By Elizabeth Crawford contact

- Last updated on GMT

Tips for courting private equity investors

Related tags: Private equity

The era when investors in the food and beverage industry had all the leverage and could strategically pick the “perfect cut” by meticulously searching for “matching” opportunities in the perfect sector at the perfect time are “long over,” according to experts.

“It is no longer a buyer’s market, and as we move ahead the [power] continues to be more balanced”​ between investors and targets – creating more of a seller’s market, Pat Mulhern, principal and founder of FreshPath Advisory said during a recent webinar on private equity hosted by The Food Institute.

This shift means that private equity firms searching for growth in their portfolio are often willing to over equitize, even in a relatively strong debt market, added Karen Martin, managing director at BMO Capital Markets.

While this is good news for small and medium sized companies looking to get off the ground or join forces with larger companies that can offer more resources for research and development and distribution, the market is still very competitive, Martin said.

With that in mind, Martin and Mulhern recommended companies that want to make their firm more valuable or attractive to private equity take several steps, including:

  • Plan for succession​ – Private equity firms want continuitiy in management and are more attracted to companies that already are training or have identified the next generation of managers in-house who can help the company scale once it has the necessary funds, Martin said.
  • Demonstrate a history of investment – “Private equity by its very nature is very judicious with its capital investment. They don’t invest in things that won’t grow the company or drive cash flow, but they do like to see investment in people,”​ Martin said.
  • Work on financial drivers​ – “It is critical to be able to say to a private equity firm that this has been my budget over the past few years and here is how I performed relative to it,”​ Martin said. To show this, she said firms need to track and be able to forecast their business, including key performance indicators that drive cash flow, and manage working capital.
  • Manage a long-term strategic plan – ​In conjunction with handling financial drivers, companies need a clear vision and to know their place and its relation to competitors. She added appealing targets often own market intel and know their competitors as well.
  • Confirm consolidation trend – ​One way to demonstrate that a company is able to play well with others, including investors, is to buy and integrate a tuck-in company, Martin said.

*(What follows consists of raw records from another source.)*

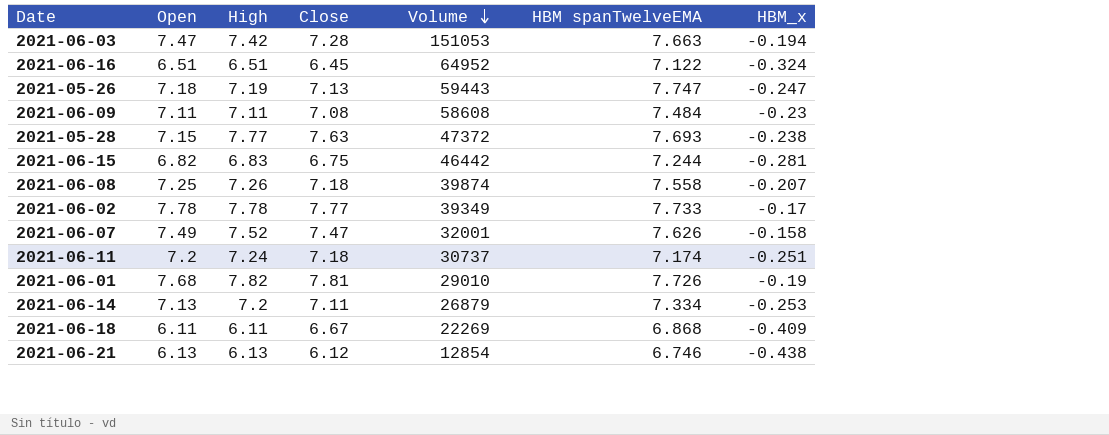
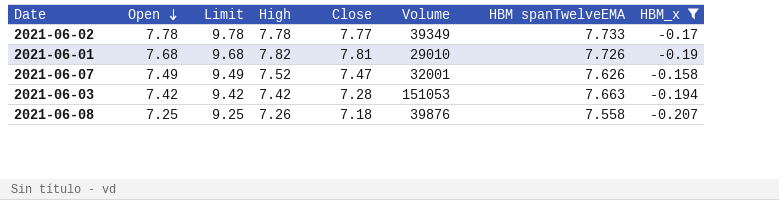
filter: none -> HBM_x >= -0.207
row order: Volume descending -> Open descending
column Limit | formula: none -> [Open] + 2
2021-06-03 | Open: 7.47 -> 7.42
2021-06-08 | Volume: 39874 -> 39876

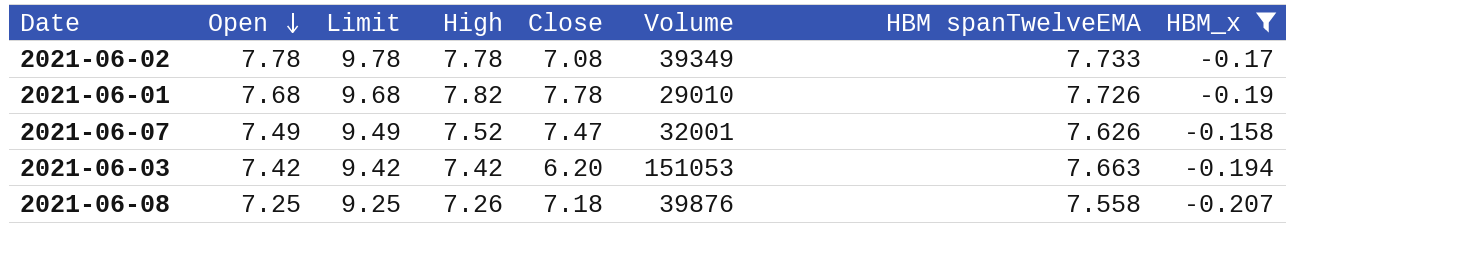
2021-06-02 | Close: 7.77 -> 7.08
2021-06-01 | Close: 7.81 -> 7.78
2021-06-03 | Close: 7.28 -> 6.20

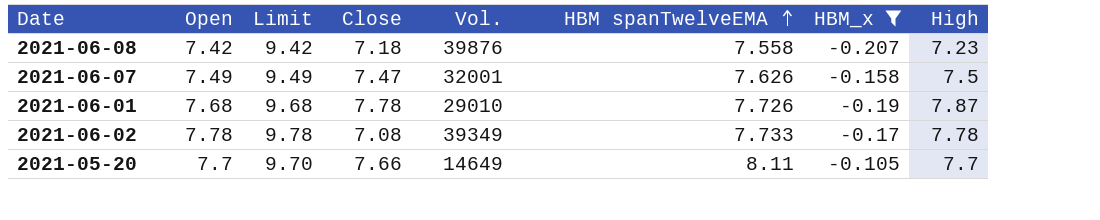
row order: Open descending -> HBM spanTwelveEMA ascending
column name: Volume -> Vol.
column High | position: 4 -> 8
row 2021-06-03: 7.42 | 9.42 | 7.42 | 6.20 | 151053 | 7.663 | -0.194 -> none
2021-06-08 | Open: 7.25 -> 7.42
2021-06-08 | Limit: 9.25 -> 9.42
2021-06-08 | High: 7.26 -> 7.23
2021-06-07 | High: 7.52 -> 7.5
2021-06-01 | High: 7.82 -> 7.87
row 2021-05-20: none -> 7.7 | 9.70 | 7.66 | 14649 | 8.11 | -0.105 | 7.7

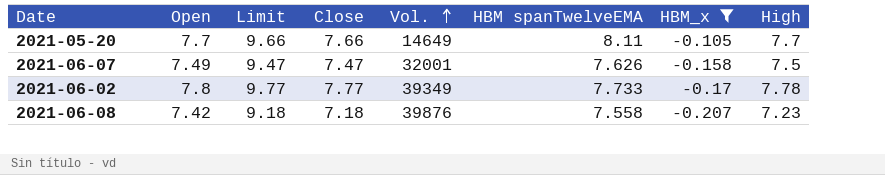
row order: HBM spanTwelveEMA ascending -> Vol. ascending
column Limit | formula: [Open] + 2 -> [Close] + 2
row 2021-06-01: 7.68 | 9.68 | 7.78 | 29010 | 7.726 | -0.19 | 7.87 -> none
2021-06-02 | Open: 7.78 -> 7.8
2021-06-02 | Close: 7.08 -> 7.77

She explained the target “doesn’t have to be large or transformative, but it does need to show the team can manage that type of consolidation.”
  • Know your business worth and that there is a high certainty that a deal will occur – ​Mulhern explains this will give companies the confidence and leverage they need to better negotiate a deal.
  • Prepare for business unusual – “Things have to go well month to month and as you go through process. You will have more bosses than you have had. You may have owned your business or been in a business unit in a corporation. But now you have potential acquirers looking at you, you have banks and other firms paying attention to your business, not even on a monthly basis but on a weekly and daily basis,”​ which can be disruptive but also the new normal, Mulhern said.
  • Be ready for any surprise – “Stuff will happen. How you anticipate what is going to happen and how you prepare for that is really important,”​ Mulhern said.  
  • Be well rehearsed, practiced and confident – “You can’t underestimate the need to be rehearsed and in particular not just in your memoranda and views, but being able to answer questions that come at you from all directions,”​ Mulhern said.
  • Don’t brag about what you built, brag about what you can do – “As an owner, you are really going to sell twice. You are going to sell your business for what you built, and then you are going to sell the business for what the business will be for the new owners as well,”​ Mulhern said.

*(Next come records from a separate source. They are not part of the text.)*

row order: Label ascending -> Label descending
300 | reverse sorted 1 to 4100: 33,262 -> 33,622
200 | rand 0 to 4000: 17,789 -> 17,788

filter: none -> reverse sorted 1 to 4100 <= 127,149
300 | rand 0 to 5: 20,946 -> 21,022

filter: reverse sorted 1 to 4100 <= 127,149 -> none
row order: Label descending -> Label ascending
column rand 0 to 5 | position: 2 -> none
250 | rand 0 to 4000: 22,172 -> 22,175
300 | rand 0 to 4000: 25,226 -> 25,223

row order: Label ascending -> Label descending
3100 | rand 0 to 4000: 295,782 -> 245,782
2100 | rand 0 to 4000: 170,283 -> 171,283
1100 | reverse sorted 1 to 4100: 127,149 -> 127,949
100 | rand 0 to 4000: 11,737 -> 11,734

No matter how much companies prepare for the marathon that is securing private equity investment, Mulhern and Martin note it doesn’t always work out – which is why Mulhern says it is important that owners know when to say no and walk away from a deal that isn’t in their best interest. 

To know when to leave, Mulhern recommends owners:

  • Know investors’ motivation – ​Going to dinners or grabbing drinks out is a better way to get to know potential partners or new owners than sitting around a conference room or meeting in hotel. Mulhern says owners need to know why investors are interested to know how honest they are in their opening bids and whether they will make good on an offer of 10 to 12 times earnings, or if they are just saying that with intentions to drop down to six to eight or four to six once they believe the owner is invested in selling.
  • Assume the deal will not finish quickly – “The venture will get done, but you have to manage your time. Your days are no longer your days in the business. So, you have to plan to have others step up and get into your shoes,”​ while you managing the logistics of the deal, Mulhern said.
  • Keep an eye on customer health and continuity – ​During the acquisition or investment process, companies can be vulnerable to competitors stealing customers, players and employees, Mulhern warns.

Finally, he recommends companies limit surprises with timely communication during the process to ensure everyone is on the same page and understands their commitments and deadlines.